Light machine oil on the threads (not the seat) can reduce galling on stainless steel fittings during assembly.
Assembly & Torque Guidance
SAE J514 specifies torque values for JIC fittings, but the preferred assembly method in production and MRO environments is the FFWR (Flats From Wrench Resistance) method, which accounts for variations in lubrication and plating.
FFWR Assembly Procedure
- Inspect both seating surfaces for nicks, burrs, or contamination. Any damage to the cone face will prevent a proper seal.
- Hand-tighten the fitting until you feel the flare seat make contact and resistance increases—this is the Wrench Resistance (WR) point.
- Mark the nut position with a marker or paint pen.
- Apply the final torque by turning the nut the additional flats specified in the table below.
| Dash Size | Thread | Additional Flats (FFWR) | Approx. Torque (ft-lb, dry steel) |
|---|---|---|---|
| -4 | 7/16-20 | 1 flat (60°) | 8–10 |
| -6 | 9/16-18 | 1 flat (60°) | 12–16 |
| -8 | 3/4-16 | 1 flat (60°) | 25–30 |
| -10 | 7/8-14 | 1 flat (60°) | 35–42 |
| -12 | 1-1/16-12 | 1 flat (60°) | 50–65 |
| -16 | 1-5/16-12 | 1 flat (60°) | 80–100 |
| -20 | 1-5/8-12 | 1 flat (60°) | 100–130 |
| -24 | 1-7/8-12 | 1 flat (60°) | 125–160 |
Torque values above are for dry carbon steel. For stainless steel, reduce torque by 15–20% and apply a light coat of anti-seize to threads (not the flare seat) to prevent galling. For brass, reduce torque by 30–40%. Always follow the fitting manufacturer's published values when available.

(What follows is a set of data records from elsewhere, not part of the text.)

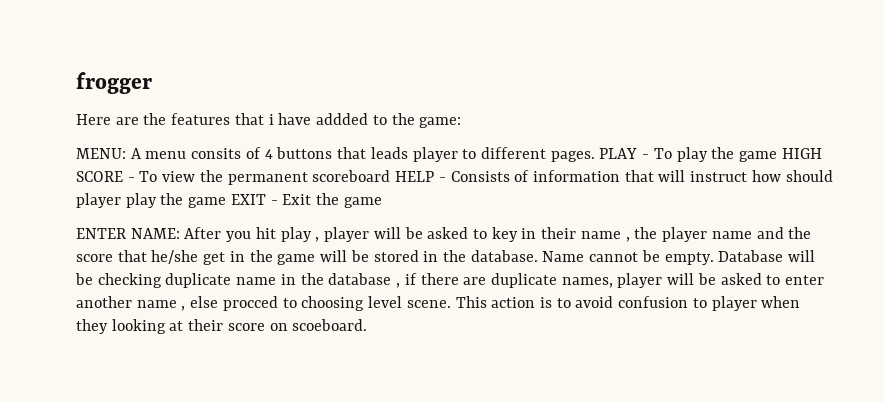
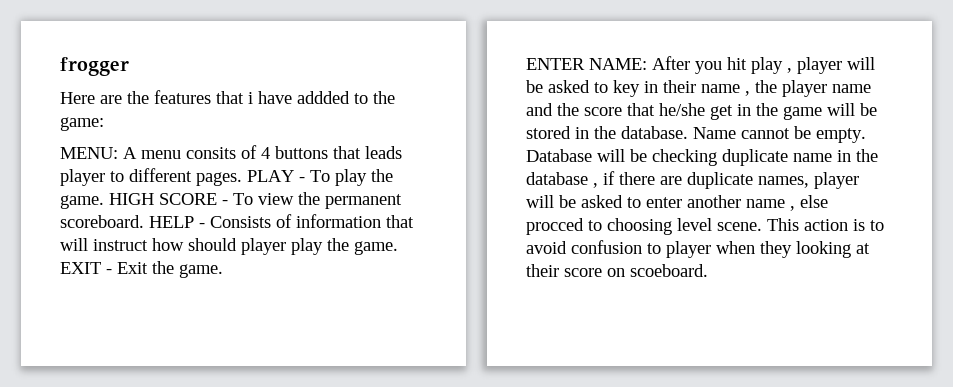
[739,151,778,162] game -> [60,195,104,209] game.
[312,170,391,182] scoreboard -> [60,215,144,228] scoreboard.
[188,197,227,208] game -> [354,241,398,255] game.
[343,197,382,208] game -> [179,264,223,278] game.

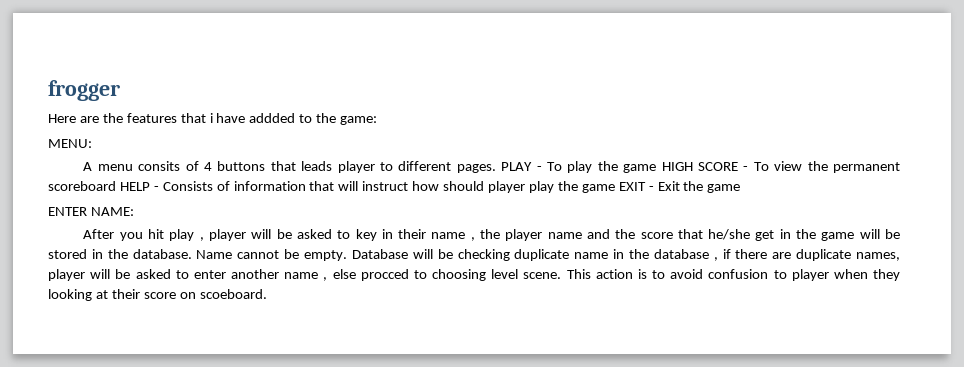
(118, 153) none -> (92, 143) //
[60,195,104,209] game. -> [623,164,657,173] game
[60,215,144,228] scoreboard. -> [48,181,116,191] scoreboard
[354,241,398,255] game. -> [581,184,615,193] game
[179,264,223,278] game. -> [707,184,741,193] game
(647, 64) none -> (134, 211) //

Do not re-torque a JIC fitting that has already been tightened and then loosened. The flare seat cold-welds slightly on first assembly; subsequent re-torquing can crack or deform the seat. Replace the fitting or tube end if the joint is disassembled.
Standards & References
- SAE J514 — Hydraulic Tube Fittings (the primary JIC standard; defines 37-degree flare geometry, thread dimensions, pressure ratings, and material requirements)
- ISO 8434-2 — Metallic tube connections for fluid power and general use: 37-degree flared fittings (international equivalent of SAE J514)
- SAE J513 — Refrigeration Tube Fittings (defines the SAE 45-degree flare; do not confuse with J514)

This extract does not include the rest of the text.